A ce sujet, il convient de retenir que l’INPP  est désormais capable  de répondre aux besoins des entreprises, à condition que celles-ci s’impliquent en cernant bien leurs besoins. Car, aujourd’hui, on forme en tenant compte des exigences des métiers et des secteurs porteurs de croissance. La recherche de la qualité demeure le cheval de bataille de Maurice Tshikuya. Pour lui, la qualité sous-entend l’homme, d’autant plus que c’est l’homme qui apporte la qualité. D’où la nécessité d’investir dans l’homme par la formation professionnelle et le renforcement de ses          capacités. Et l’INPP peut actuellement remplir pleinement sa mission de la qualification professionnelle, de la promotion et la création d’emplois, de développement des compétences des travailleurs, en vue d’améliorer la productivité et la performance des entreprises.

            Sa rigueur dans la gestion et surtout son esprit managérial lui a attiré des partenaires nationaux, bilatéraux et multilatéraux. L’Agence japonaise de coopération internationale (JICA), l’Agence française de développement (AFD), l’Institut européen de coopération et de développement, le Fonds égyptien de la coopération avec l’Afrique, la Fédération des entreprises du Congo, Yamaha … Ce partenariat a redonné du tonus à l’INPP qui a pris ainsi l’ascenseur.

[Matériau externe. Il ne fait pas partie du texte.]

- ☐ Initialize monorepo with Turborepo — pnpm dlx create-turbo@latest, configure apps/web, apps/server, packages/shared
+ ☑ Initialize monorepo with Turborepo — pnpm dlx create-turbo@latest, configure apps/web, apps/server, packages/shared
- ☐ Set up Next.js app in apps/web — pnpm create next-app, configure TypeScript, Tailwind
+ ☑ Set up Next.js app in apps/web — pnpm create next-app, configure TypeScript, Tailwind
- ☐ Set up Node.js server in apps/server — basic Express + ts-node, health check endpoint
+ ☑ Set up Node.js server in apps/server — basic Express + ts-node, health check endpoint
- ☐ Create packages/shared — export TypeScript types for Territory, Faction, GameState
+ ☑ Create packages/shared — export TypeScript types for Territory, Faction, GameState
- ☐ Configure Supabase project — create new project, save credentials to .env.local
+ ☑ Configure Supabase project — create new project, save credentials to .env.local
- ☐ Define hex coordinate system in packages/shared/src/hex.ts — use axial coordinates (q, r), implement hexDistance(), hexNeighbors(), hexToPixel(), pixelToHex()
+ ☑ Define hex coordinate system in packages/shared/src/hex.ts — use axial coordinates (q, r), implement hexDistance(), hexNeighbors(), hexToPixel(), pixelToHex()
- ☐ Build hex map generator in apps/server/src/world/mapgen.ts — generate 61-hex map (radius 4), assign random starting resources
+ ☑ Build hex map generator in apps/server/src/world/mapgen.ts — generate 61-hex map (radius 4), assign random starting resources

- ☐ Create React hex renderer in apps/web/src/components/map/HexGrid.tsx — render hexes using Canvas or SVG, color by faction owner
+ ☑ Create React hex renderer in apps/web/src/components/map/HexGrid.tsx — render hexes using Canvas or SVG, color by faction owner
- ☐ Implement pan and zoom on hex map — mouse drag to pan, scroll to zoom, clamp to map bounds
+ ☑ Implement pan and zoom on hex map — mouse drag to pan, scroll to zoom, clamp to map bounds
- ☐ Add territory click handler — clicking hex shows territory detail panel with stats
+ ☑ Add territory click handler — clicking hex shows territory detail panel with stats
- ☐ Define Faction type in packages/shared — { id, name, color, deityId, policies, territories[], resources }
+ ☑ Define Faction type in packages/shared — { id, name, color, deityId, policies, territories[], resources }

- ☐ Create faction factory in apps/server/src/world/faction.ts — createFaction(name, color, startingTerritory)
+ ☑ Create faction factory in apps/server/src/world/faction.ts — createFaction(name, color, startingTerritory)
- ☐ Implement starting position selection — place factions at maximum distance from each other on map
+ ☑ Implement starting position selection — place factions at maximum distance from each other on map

            On reconnaît l’arbre à ses fruits. Si l’INPP est devenu aujourd’hui la référence de la formation professionnelle non seulement au pays, mais également en Afrique et à travers le monde, cela est le couronnement des efforts de Maurice Tshikuya Kayembe. Et de nombreux prix et trophées glanés sur le plan international ne sont nullement le fruit des négociations comme il est de coutume en RDC, mais plutôt la reconnaissance d’un travail bien fait. Dans son dernier message aux cadres et aux agents de l’INPP, Maurice Tshikuya a insisté sur la poursuite des efforts et le redoublement du travail, afin de mériter davantage la confiance des autorités, des entreprises et de la population de la RDC.

            Le souhait le plus ardent des observateurs est de voir les nouveaux venus tant au niveau du Conseil d’administration que de la direction générale s’impliquer dans le dynamisme de la révolution de la modernité en marche à l’INPP. Au lieu de s’illustrer dans la division et autres basses besognes, ils doivent faire preuve de beaucoup de créativité et de professionnalisme. Des atouts ayant permis à l’INPP et à son DG de regagner la confiance du Chef de l’Etat, Joseph Kabila Kabange, et du gouvernement.